| About this task |
The word "exemple" marks the lines to keep; find each one in the data and copy it.

| Exercise inputs |
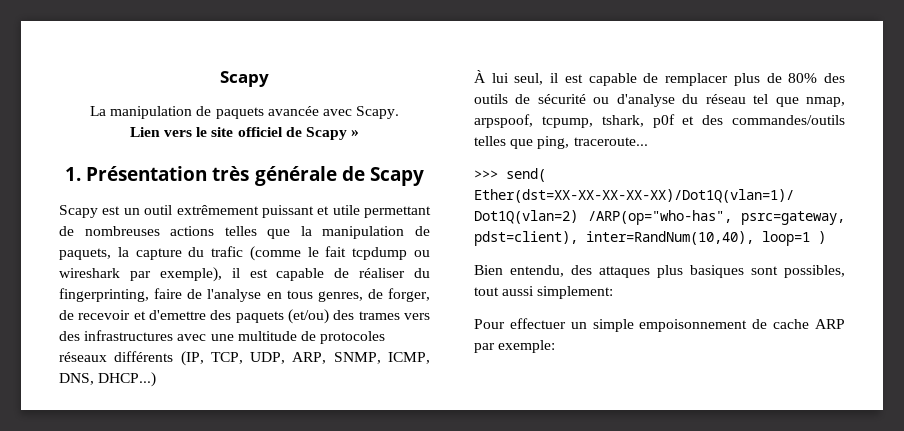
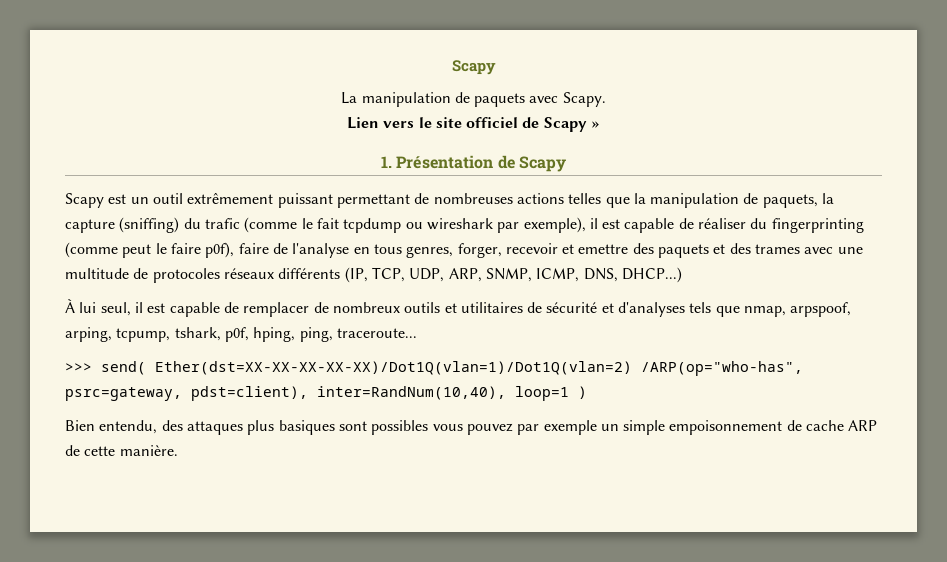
[267,106,319,116] avancée -> (526, 100) none
[212,166,337,186] très générale -> (494, 162) none
[317,205,360,215] et utile -> (333, 200) none
(182, 254) none -> [119,217,180,233] (sniffing)
[59,288,149,302] fingerprinting, -> [771,218,864,233] [65,242,235,258] fingerprinting (comme peut le faire p0f),
[367,288,430,302] [59,310,74,320] de forger, de -> [457,243,502,258] forger,
[149,310,206,320] d'emettre -> [578,244,629,254] emettre
[288,309,329,324] (et/ou) -> [713,244,726,254] et
[403,313,430,320] [59,330,174,341] vers des infrastructures -> (801, 249) none
[733,73,845,86] [474,94,769,107] plus de 80% des outils de sécurité ou d'analyse du réseau tel -> [313,302,712,317] de nombreux outils et utilitaires de sécurité et d'analyses tels
(533, 121) none -> [65,327,112,342] arping,
[652,114,845,128] [474,136,534,149] p0f et des commandes/outils telles que -> [224,327,296,342] p0f, hping,
[784,265,845,278] [474,286,614,299] [474,318,566,329] possibles, tout aussi simplement: // Pour effectuer -> [371,420,597,435] possibles vous pouvez par exemple
[474,340,556,353] par exemple: -> [65,445,178,456] de cette manière.

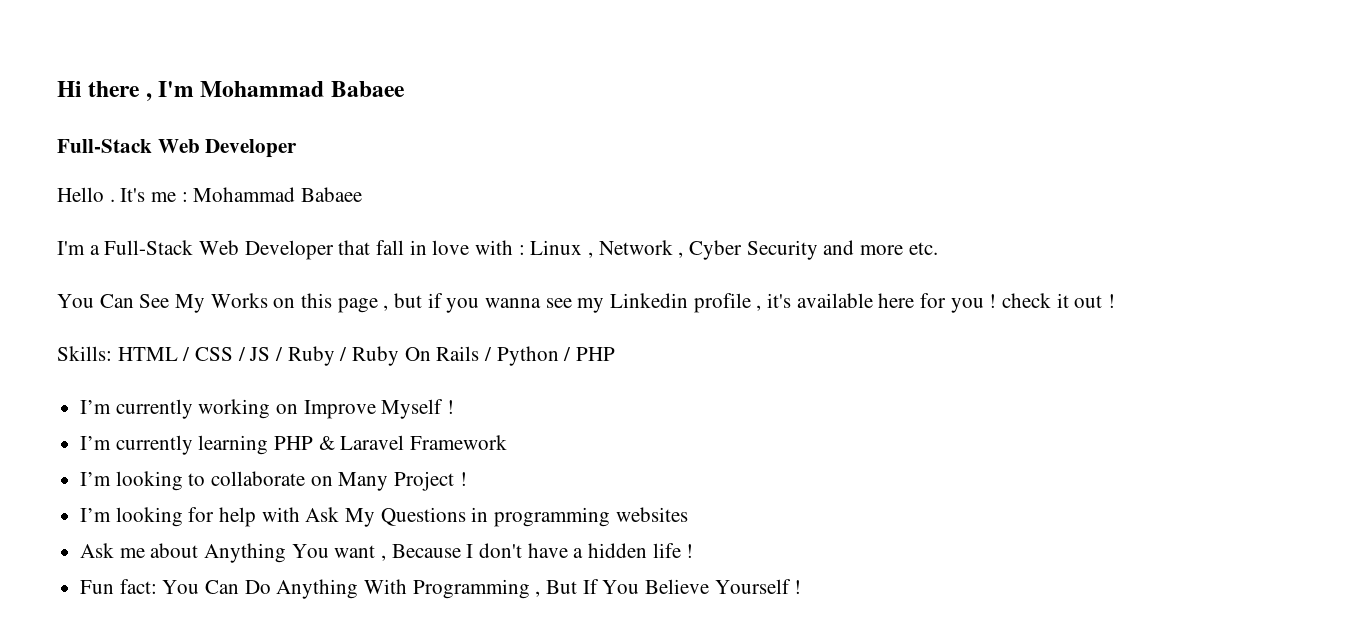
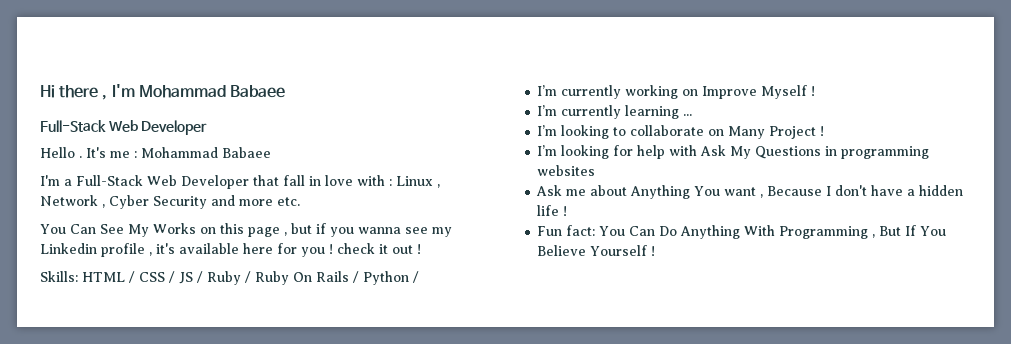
[576,347,616,361] PHP -> (419, 277) none
[274,435,508,450] PHP & Laravel Framework -> [683,114,693,116] ...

| Response area |
[784,265,845,278] [474,286,614,299] [474,318,566,329] possibles, tout aussi simplement: // Pour effectuer -> [371,420,597,435] possibles vous pouvez par exemple
[474,340,556,353] par exemple: -> [65,445,178,456] de cette manière.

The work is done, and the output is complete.